1Le Groupe de Recherche sur le Système Nerveux Central, Département de Physiologie, Université de Montréal, Montréal, QC, Canada
2Douglas Mental Health University Institute, McGill University, Department of Psychiatry, Montreal, Quebec, Canada
3UTSA Neurosciences Institute and Department of Biology, College of Sciences, University of Texas at San Antonio, San Antonio, TX, USA
4Department of Pathology, Case Western Reserve University, Cleveland, OH, USA

Received 7 October 2011; Accepted 18 November 2011

Academic Editor: Paula Moreira

Copyright © 2012 Siddhartha Mondragón-Rodríguez et al. This is an open access article distributed under the Creative Commons Attribution License, which permits unrestricted use, distribution, and reproduction in any medium, provided the original work is properly cited.
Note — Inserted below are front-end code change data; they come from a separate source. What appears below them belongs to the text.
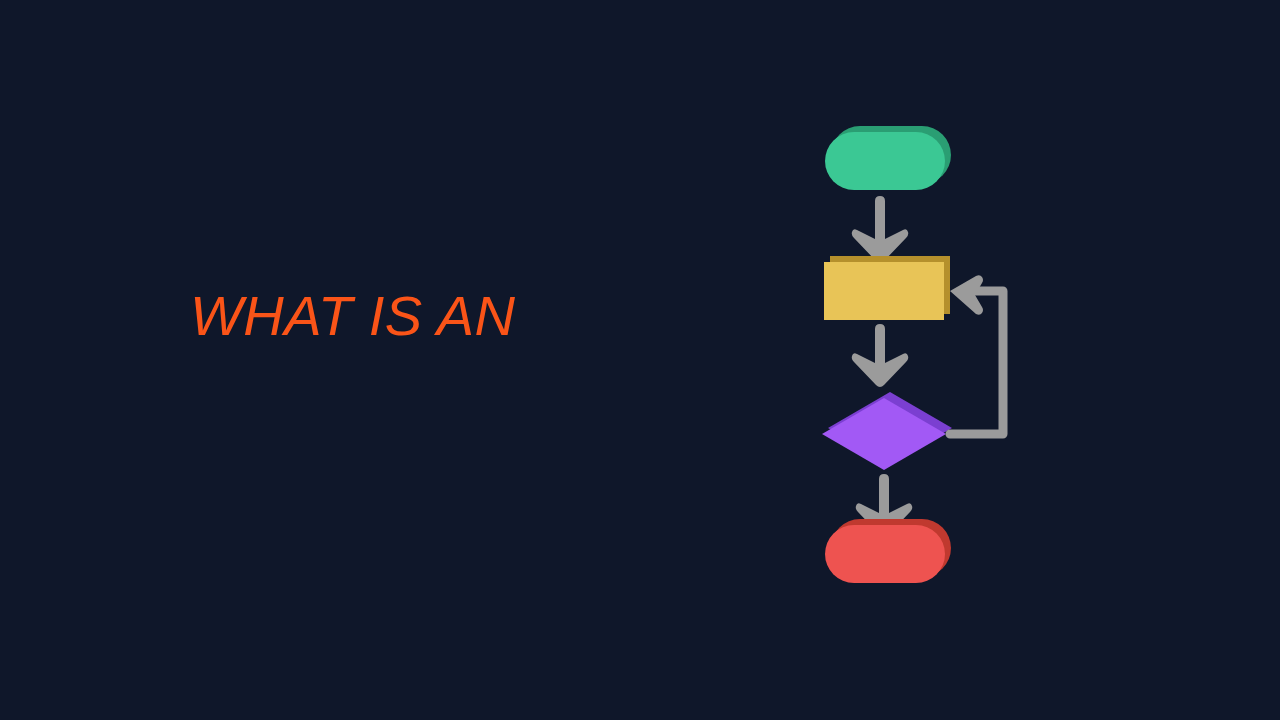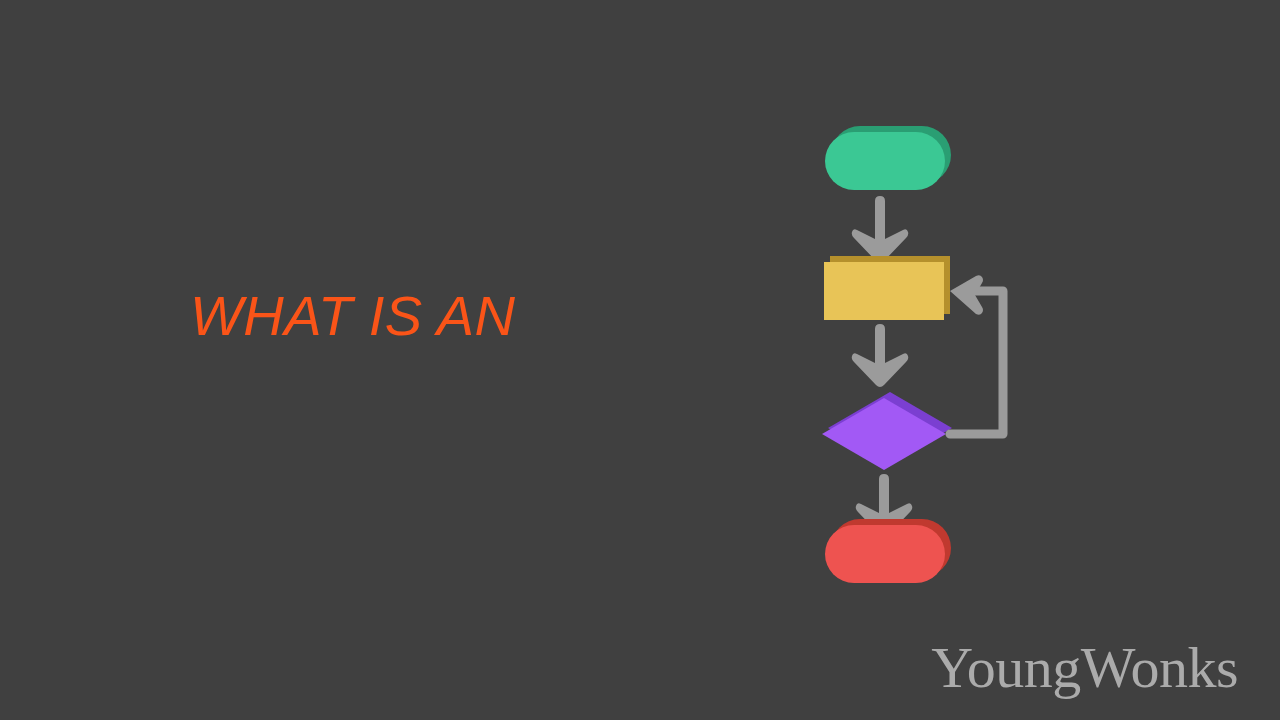"WHAT IS AN" div { background: #404040 -> #0f172a }
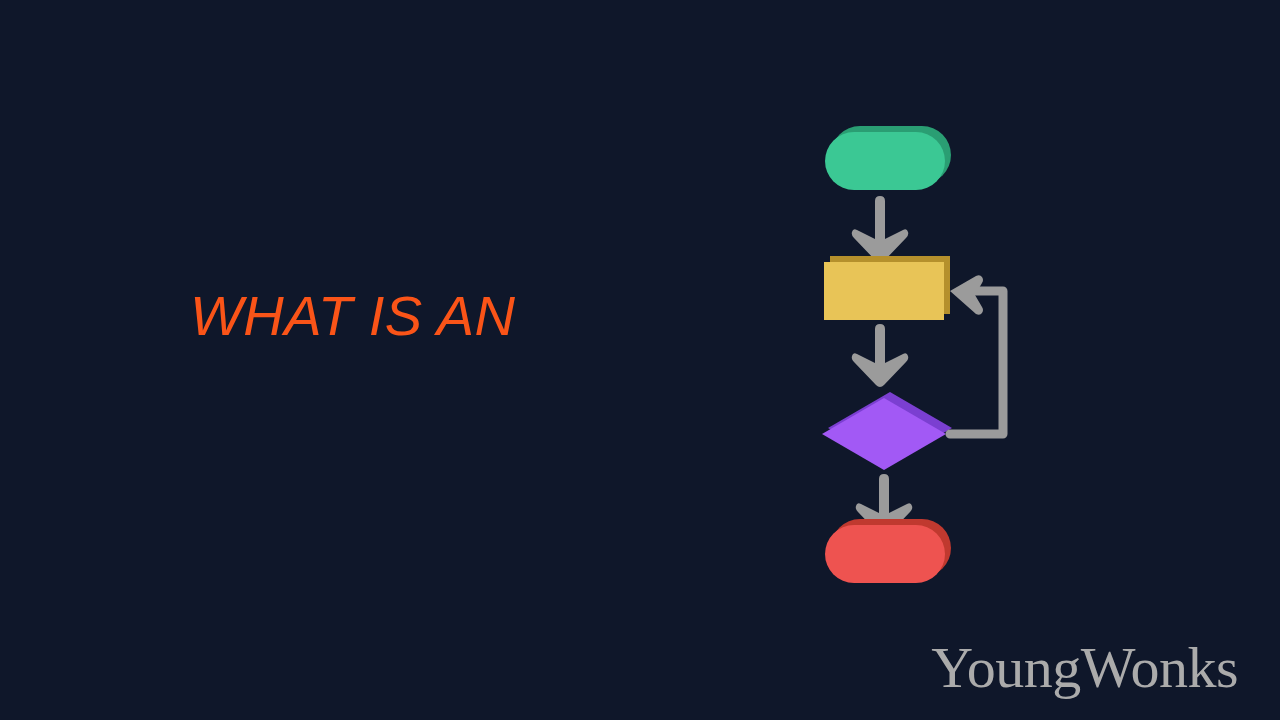"YoungWonks" div { html: <div>YoungWonks</div> -> none }
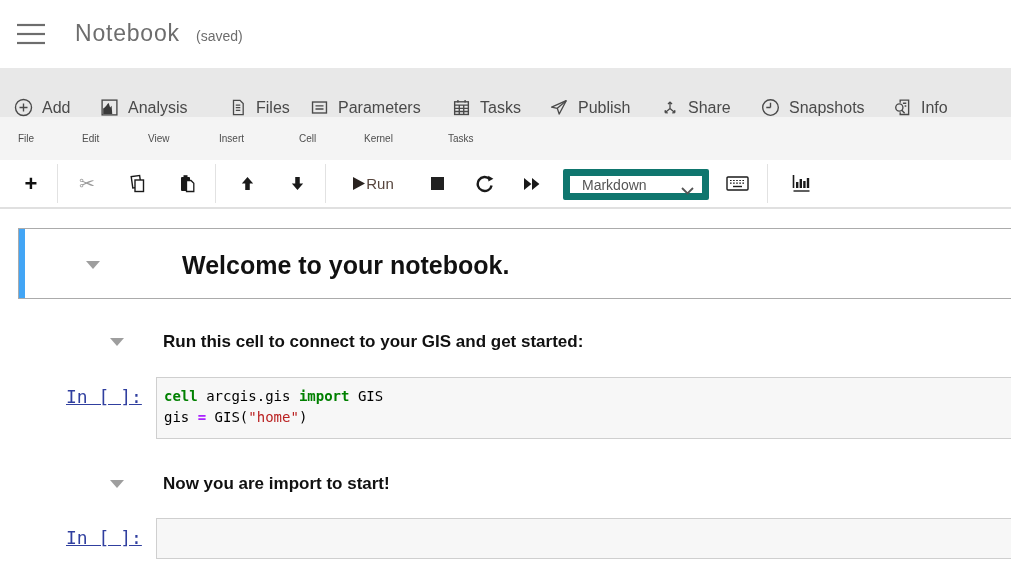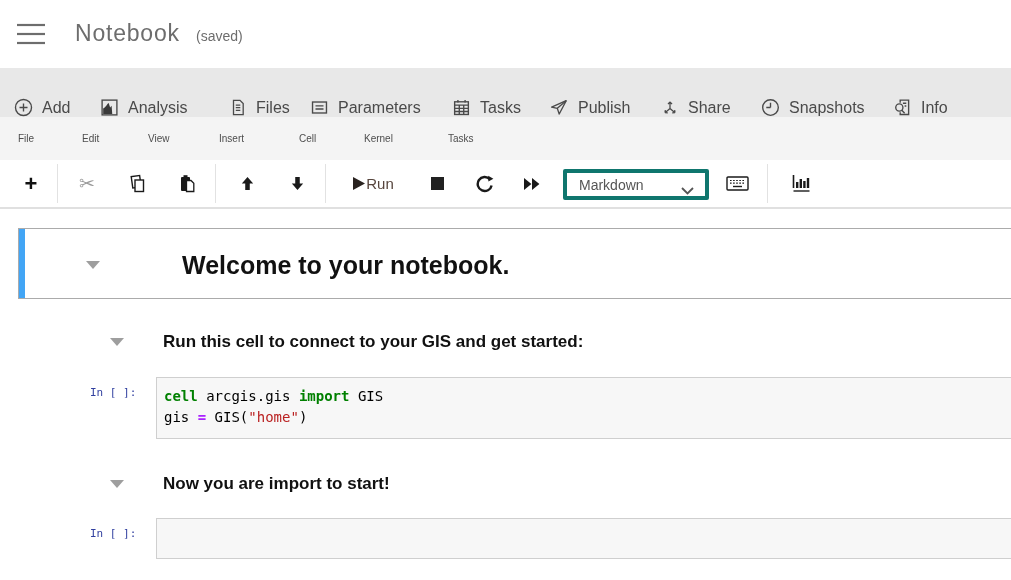"Markdown" .cell-type { border: 4px solid #0f766e -> 7px solid #0f766e }
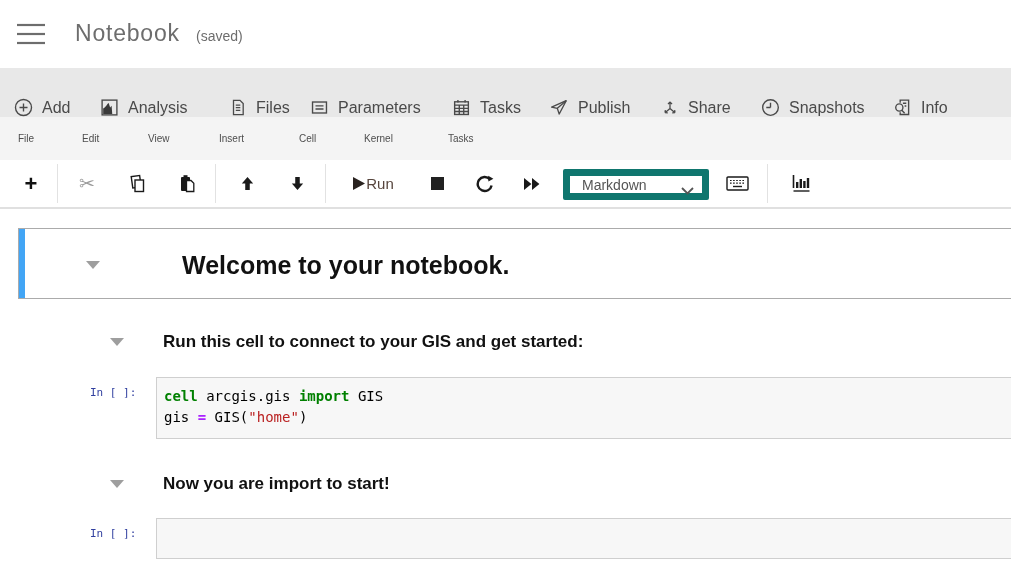"In [ ]:" .prompt { font-size: 11px -> 18px; left: 90px -> 66px; text-decoration: none -> underline }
Alzheimer’s disease (AD) is defined by the concurrence of accumulation of abnormal aggregates composed of two proteins: Amyloid beta (Aβ) and tau, and of cellular changes including neurite degeneration and loss of neurons and cognitive functions. Based on their strong association with disease, genetically and pathologically, it is not surprising that there has been a focus towards developing therapies against the aggregated structures. Unfortunately, current therapies have but mild benefit. With this in mind we will focus on the relationship of synaptic plasticity with Aβ and tau protein and their role as potential targets for the development of therapeutic drugs. Finally, we will provide perspectives in developing a multifactorial strategy for AD treatment.